**Required action**
Where does the string "also" occur in the entries below? Copy every line where it does.

**Study material**
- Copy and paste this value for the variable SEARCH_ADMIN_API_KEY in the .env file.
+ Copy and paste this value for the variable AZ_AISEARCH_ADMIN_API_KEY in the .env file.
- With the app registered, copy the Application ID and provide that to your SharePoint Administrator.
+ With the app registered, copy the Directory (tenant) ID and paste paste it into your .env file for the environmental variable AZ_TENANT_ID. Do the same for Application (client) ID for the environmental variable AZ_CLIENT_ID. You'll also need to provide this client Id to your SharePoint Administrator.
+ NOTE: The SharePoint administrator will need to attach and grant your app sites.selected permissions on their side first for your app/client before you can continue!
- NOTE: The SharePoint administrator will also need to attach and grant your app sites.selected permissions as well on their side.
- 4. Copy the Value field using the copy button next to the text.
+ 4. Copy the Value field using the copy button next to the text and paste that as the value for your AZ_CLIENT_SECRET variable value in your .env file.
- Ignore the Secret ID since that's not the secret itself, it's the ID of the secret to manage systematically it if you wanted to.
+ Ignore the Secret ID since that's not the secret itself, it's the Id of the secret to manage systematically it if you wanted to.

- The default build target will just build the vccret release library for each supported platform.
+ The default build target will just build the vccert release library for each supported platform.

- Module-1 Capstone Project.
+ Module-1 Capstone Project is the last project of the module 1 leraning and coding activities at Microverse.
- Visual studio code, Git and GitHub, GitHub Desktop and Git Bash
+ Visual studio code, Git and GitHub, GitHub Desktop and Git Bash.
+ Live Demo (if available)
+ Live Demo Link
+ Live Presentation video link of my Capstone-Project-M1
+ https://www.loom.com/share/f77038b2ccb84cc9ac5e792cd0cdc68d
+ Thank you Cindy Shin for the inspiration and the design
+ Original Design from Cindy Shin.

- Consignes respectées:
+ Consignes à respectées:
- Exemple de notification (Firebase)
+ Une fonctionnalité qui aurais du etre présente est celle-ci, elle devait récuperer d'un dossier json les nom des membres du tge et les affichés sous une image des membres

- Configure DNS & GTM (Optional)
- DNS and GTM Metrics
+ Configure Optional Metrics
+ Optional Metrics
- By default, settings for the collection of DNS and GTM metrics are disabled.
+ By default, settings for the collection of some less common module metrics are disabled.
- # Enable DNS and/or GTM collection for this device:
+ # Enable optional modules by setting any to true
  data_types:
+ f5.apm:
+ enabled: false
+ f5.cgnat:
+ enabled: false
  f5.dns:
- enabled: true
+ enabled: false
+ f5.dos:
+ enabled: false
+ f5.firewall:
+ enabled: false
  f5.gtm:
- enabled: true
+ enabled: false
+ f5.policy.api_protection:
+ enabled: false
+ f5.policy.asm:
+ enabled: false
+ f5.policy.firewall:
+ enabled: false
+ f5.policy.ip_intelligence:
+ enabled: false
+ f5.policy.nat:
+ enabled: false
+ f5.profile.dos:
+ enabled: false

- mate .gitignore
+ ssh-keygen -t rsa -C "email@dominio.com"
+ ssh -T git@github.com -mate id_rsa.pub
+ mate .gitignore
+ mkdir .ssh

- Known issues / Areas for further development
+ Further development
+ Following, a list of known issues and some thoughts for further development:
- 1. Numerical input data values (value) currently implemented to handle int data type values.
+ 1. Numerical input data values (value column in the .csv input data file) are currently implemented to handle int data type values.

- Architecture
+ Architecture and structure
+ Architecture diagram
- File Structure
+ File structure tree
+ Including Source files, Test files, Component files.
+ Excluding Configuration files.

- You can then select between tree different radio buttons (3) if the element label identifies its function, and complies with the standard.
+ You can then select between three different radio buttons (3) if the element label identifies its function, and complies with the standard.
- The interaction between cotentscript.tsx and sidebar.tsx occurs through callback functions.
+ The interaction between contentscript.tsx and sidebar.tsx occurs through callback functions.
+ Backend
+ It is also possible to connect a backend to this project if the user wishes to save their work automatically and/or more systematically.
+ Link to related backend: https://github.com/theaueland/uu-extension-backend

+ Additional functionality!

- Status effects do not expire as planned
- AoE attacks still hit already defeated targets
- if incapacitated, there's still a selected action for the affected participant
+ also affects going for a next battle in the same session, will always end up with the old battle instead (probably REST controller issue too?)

**Exercise output**
+ With the app registered, copy the Directory (tenant) ID and paste paste it into your .env file for the environmental variable AZ_TENANT_ID. Do the same for Application (client) ID for the environmental variable AZ_CLIENT_ID. You'll also need to provide this client Id to your SharePoint Administrator.
- NOTE: The SharePoint administrator will also need to attach and grant your app sites.selected permissions as well on their side.
+ It is also possible to connect a backend to this project if the user wishes to save their work automatically and/or more systematically.
+ also affects going for a next battle in the same session, will always end up with the old battle instead (probably REST controller issue too?)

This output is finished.